Bolton v. Madsen

Hinman, J.:

Ralph C. Bolton, plaintiff’s intestate, was riding with the defendant in the latter’s automobile and as the latter’s invited guest. It was a pleasure trip in the evening of July 4, 1920. The defendant was driving the car. Plaintiff’s intestate was sitting on the front seat with the defendant. Another guest was sitting in the rear seat. At about ten-thirty p. m., while driving on the State highway between Mechanicville and Waterford, the defendant’s car approached a sharp curve in the road, turning to the left. Another car was seen by the defendant approaching from the opposite direction but upon the other section of the said highway leading to the point or place of the curve. The two cars were thus not approaching each other in a straight line but upon lines substantially at right angles to each other.
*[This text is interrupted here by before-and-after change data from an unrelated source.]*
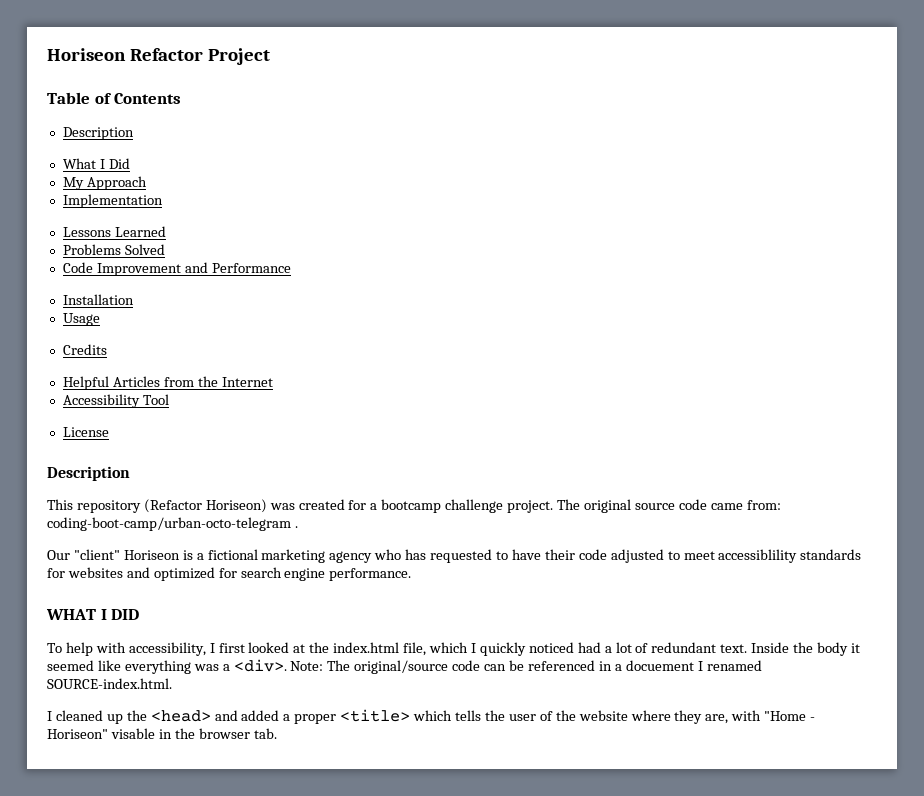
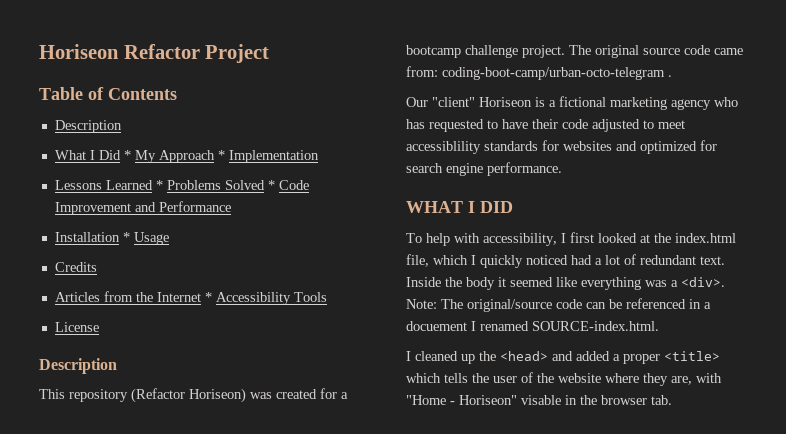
(130, 163) // -> [123,150,131,160] *
(147, 183) // -> [217,150,225,160] *
(166, 231) // -> [155,180,163,190] *
(165, 249) // -> [267,180,275,190] *
(134, 299) // -> [122,232,130,242] *
[62,376,109,390] Helpful -> (97, 267) none
[62,394,169,408] // Accessibility Tool -> [204,292,327,305] * Accessibility Tools

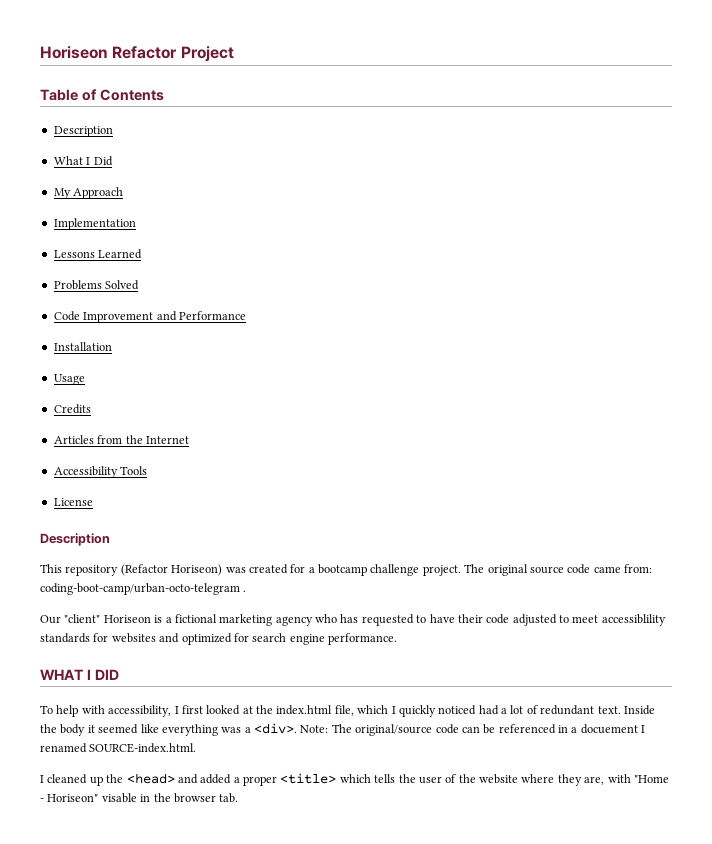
[123,150,131,160] * -> (113, 161) //
[217,150,225,160] * -> (124, 193) //
[155,180,163,190] * -> (143, 254) //
[267,180,275,190] * -> (140, 285) //
[122,232,130,242] * -> (112, 346) //
[204,292,212,302] * -> (189, 440) //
This other car was about 300 or 400 feet away when the defendant saw its lights. The defendant says that the lights of the other car did not come into his *181eyes until the defendant’s car was making the turn and until the two cars were 25 to 50 feet apart when as he says: Those lights made things beyond those lights blank. * * * I tried to avoid those lights and went into the ditch.”
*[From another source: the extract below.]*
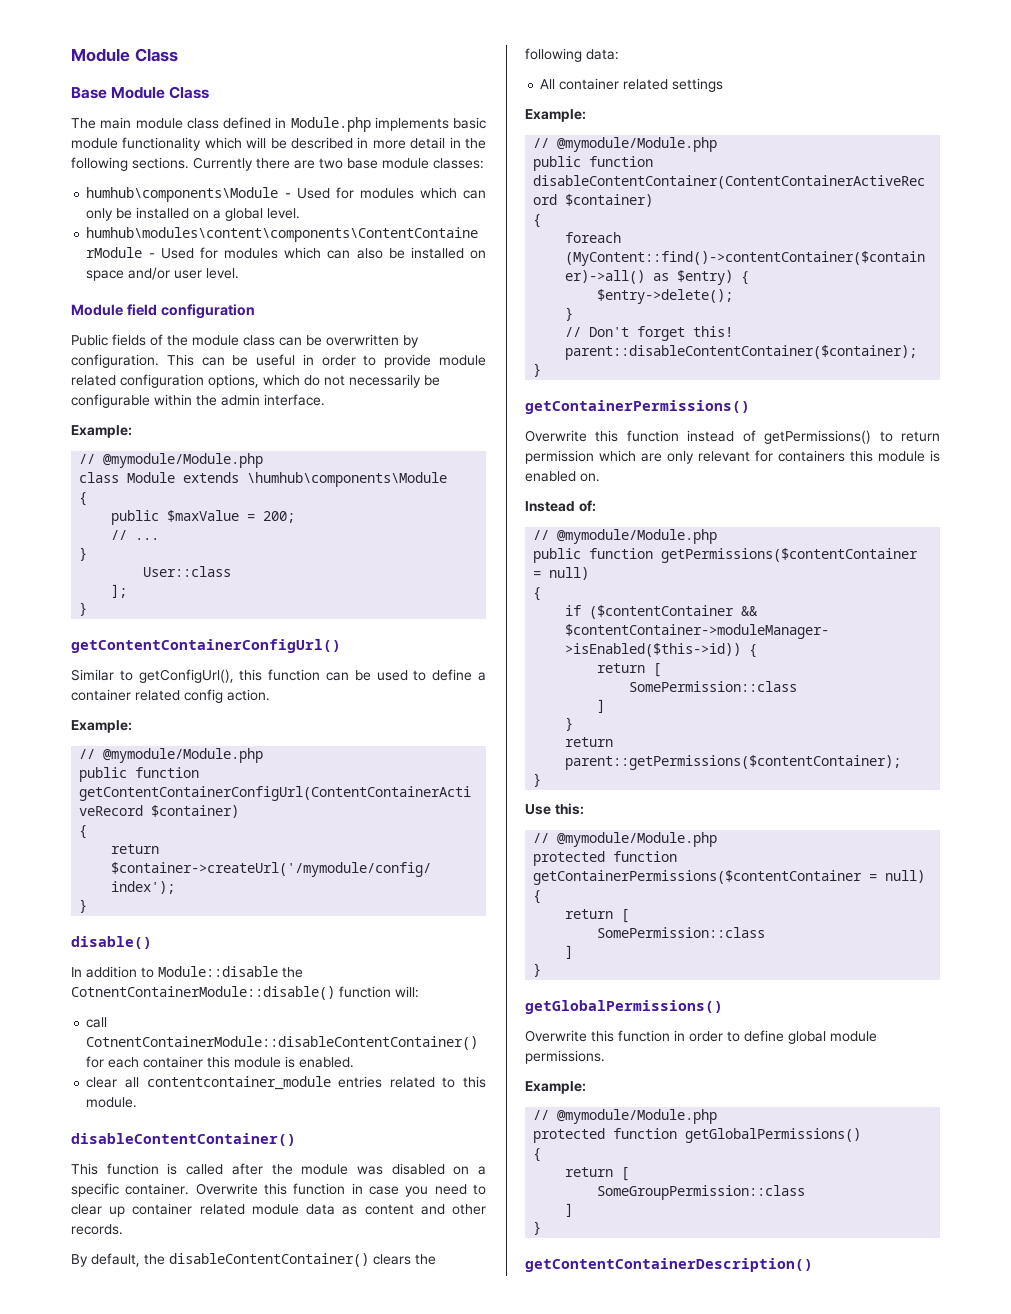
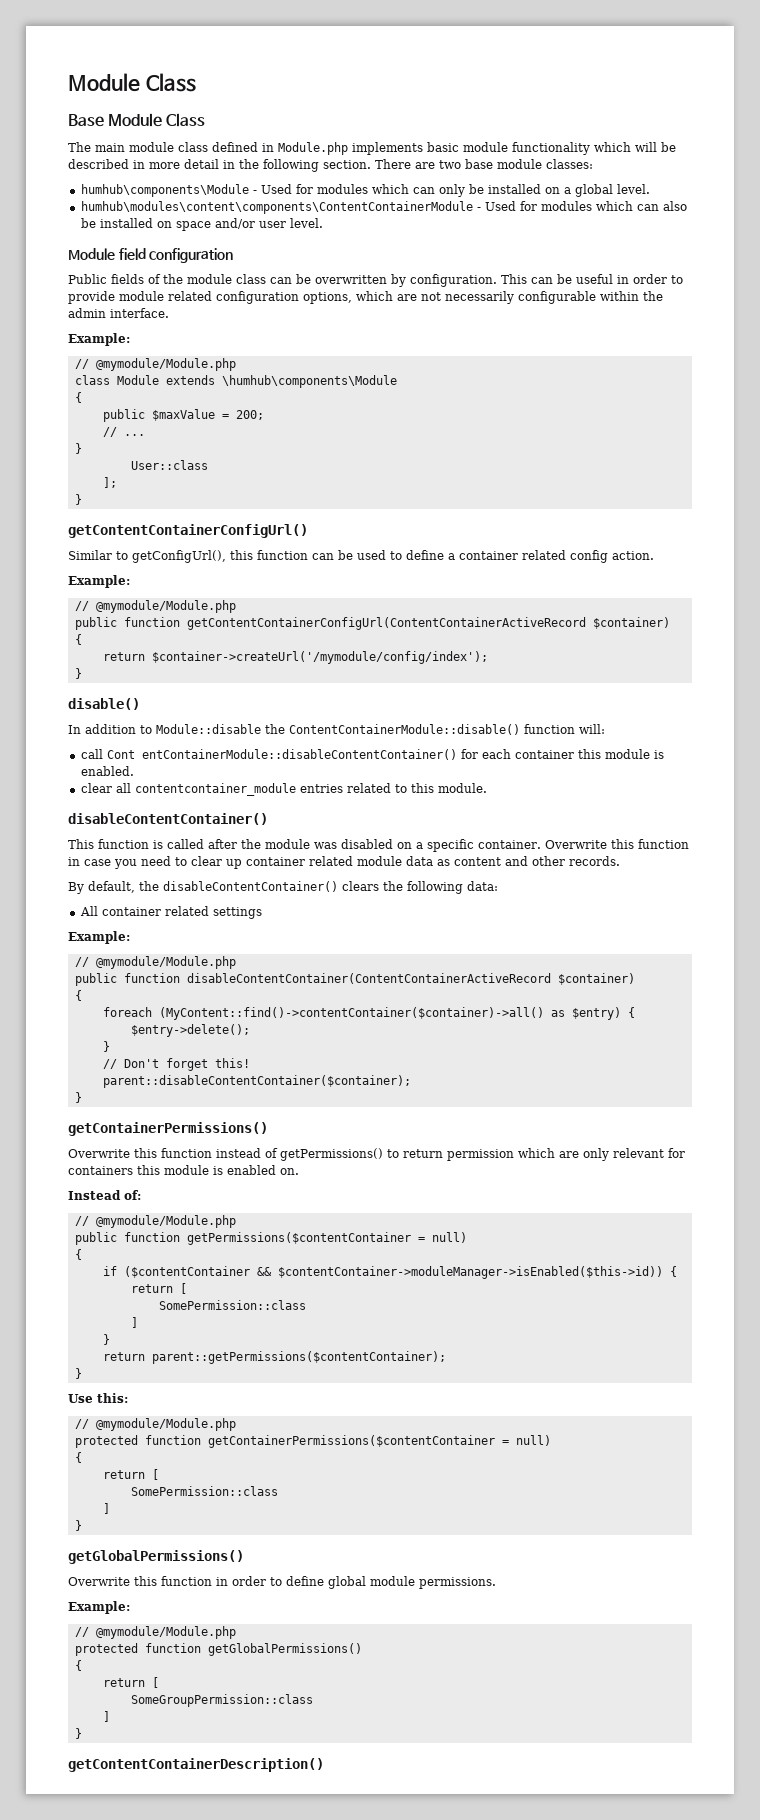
[132,157,290,171] sections. Currently there -> [323,159,411,169] section. There
[304,375,320,386] do -> [397,294,417,301] are
[424,375,440,386] be -> (514, 297) none
[71,986,335,1000] CotnentContainerModule::disable() -> [289,724,520,735] ContentContainerModule::disable()
[86,1036,479,1050] CotnentContainerModule::disableContentContainer() -> [106,749,457,760] Cont entContainerModule::disableContentContainer()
Taking the testimony most favorable to the plaintiff, the defendant was driving 25 miles an hour and he traveled in the ditch 100 feet, running through a wire fence and finally stopping at a cinder bank in the ditch. The defendant and the other passenger were somewhat injured and the plaintiff’s intestate was killed. The defendant was a rather green driver. He had never driven a car until three months before, when he purchased this car and had driven it only two or three times a week in the evening. He had noticed that bright headlights of other cars sometimes hid the road from his view for ascertain distance ahead of him and he saw at the time of the accident the approach of this other car, which not only warned him of the possibility of such danger but indicated to him that there was a curve ahead. It seems to us that it was error to hold as matter of law that it was not negligent for a driver of such limited experience to try to round that sharp curve at the rate of 25 miles an hour in the night time on an unfamiliar road and when another automobile was approaching, the headlights of which might dazzle his eyes. It is quite apparent that he was going at a rapid rate of speed if we assume, as we must, that he traveled 100 feet in the ditch and through a wire fence and collided -with something, either the fence or the cinder bank, with sufficient force to have killed the plaintiff’s intestate. In addition to these facts there is evidence that he made no effort to slacken the speed of his car as he approached the curve or after the lights of the other car were turned upon him.

Some persons might say that it was not negligent and apparently the learned trial justice thought it was not. It seems to us, however, that different inferences might be drawn by different persons from the evidence and that, therefore, the question was one for the jury.

The law seems to be settled that even though the plaintiff’s intestate was an invited guest, the defendant owed him the duty of exercising reasonable care. (Lowell v. Williams, 183 App. Div. 701; affd., 228 N. Y. 592; Patnode v. Foote, 153 App. Div. 494.)

The judgment should be reversed upon the law and a new trial granted, with costs to the appellant to abide the event.

H. T. Kellogg, Acting P. J., Kilet, Van Kirk and Hasbrouck JJ., concur.

Judgment reversed upon the law and new trial granted, with costs to the appellant to abide the event.